Record excerpts: Begin

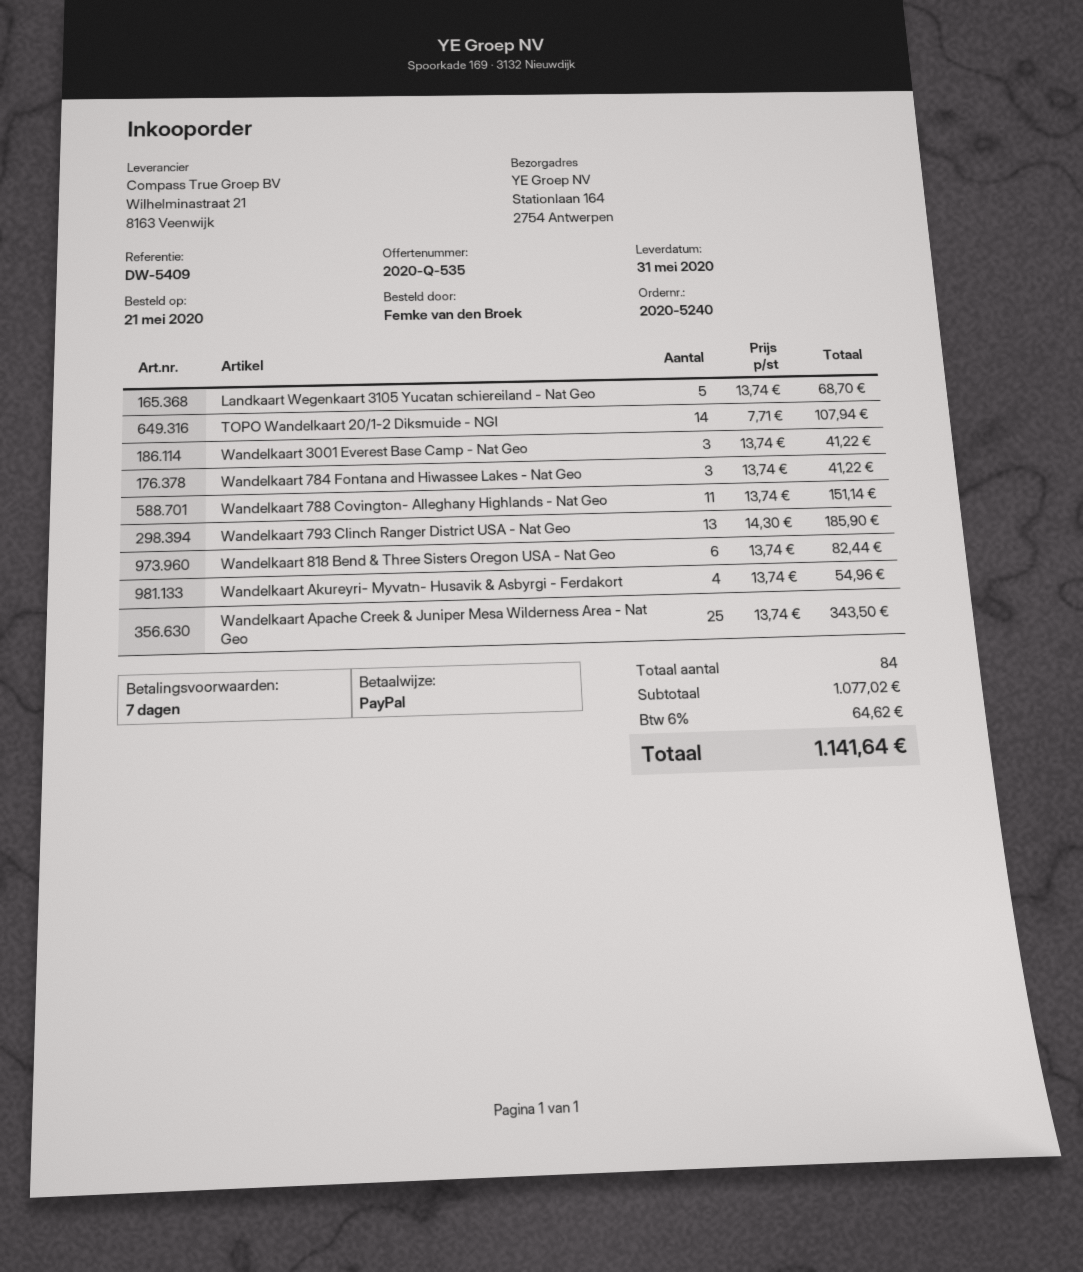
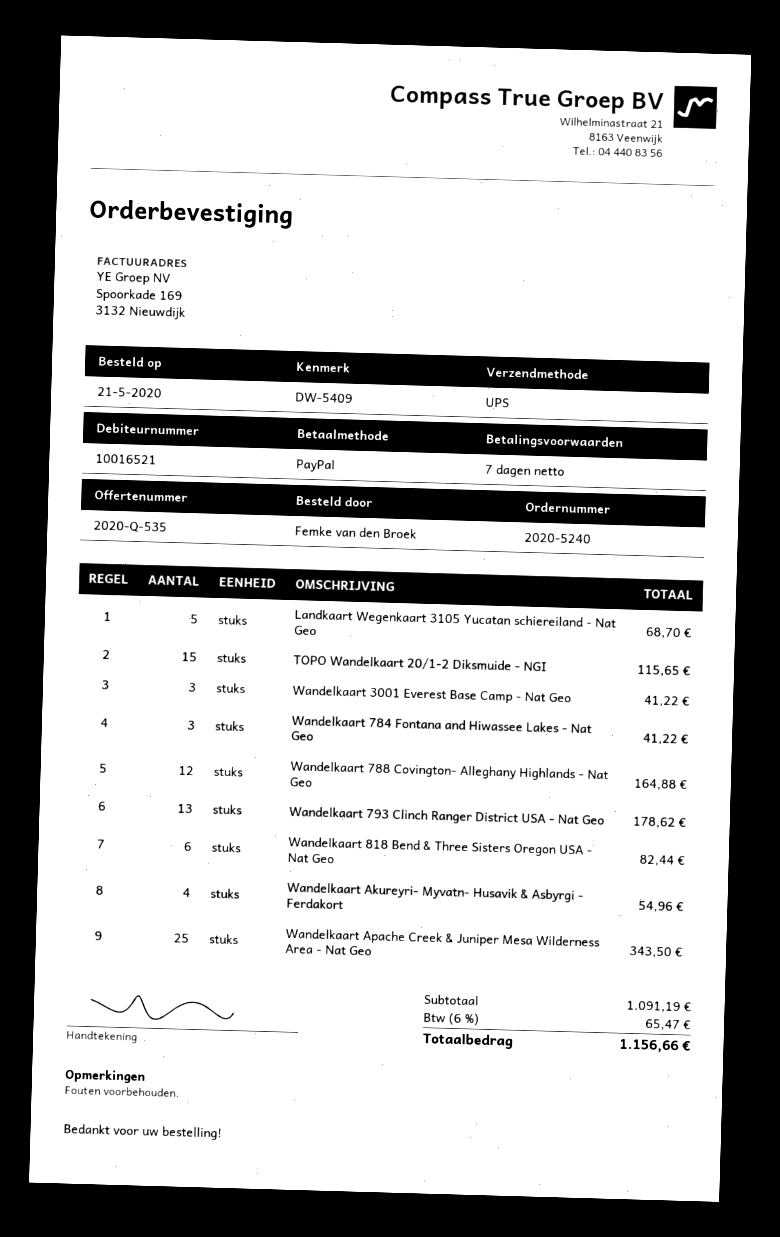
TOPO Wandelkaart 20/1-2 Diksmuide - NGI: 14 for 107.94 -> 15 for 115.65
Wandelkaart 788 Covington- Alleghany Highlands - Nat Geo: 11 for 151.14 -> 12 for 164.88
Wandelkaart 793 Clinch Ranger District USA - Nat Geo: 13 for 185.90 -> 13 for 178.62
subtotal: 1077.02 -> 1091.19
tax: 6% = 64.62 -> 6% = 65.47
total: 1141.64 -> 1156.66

Record excerpts: End

What you need to do:
What is needed is a copy of every line above in which "Wandelkaart" appears.

Your solution:
TOPO Wandelkaart 20/1-2 Diksmuide - NGI: 14 for 107.94 -> 15 for 115.65
Wandelkaart 788 Covington- Alleghany Highlands - Nat Geo: 11 for 151.14 -> 12 for 164.88
Wandelkaart 793 Clinch Ranger District USA - Nat Geo: 13 for 185.90 -> 13 for 178.62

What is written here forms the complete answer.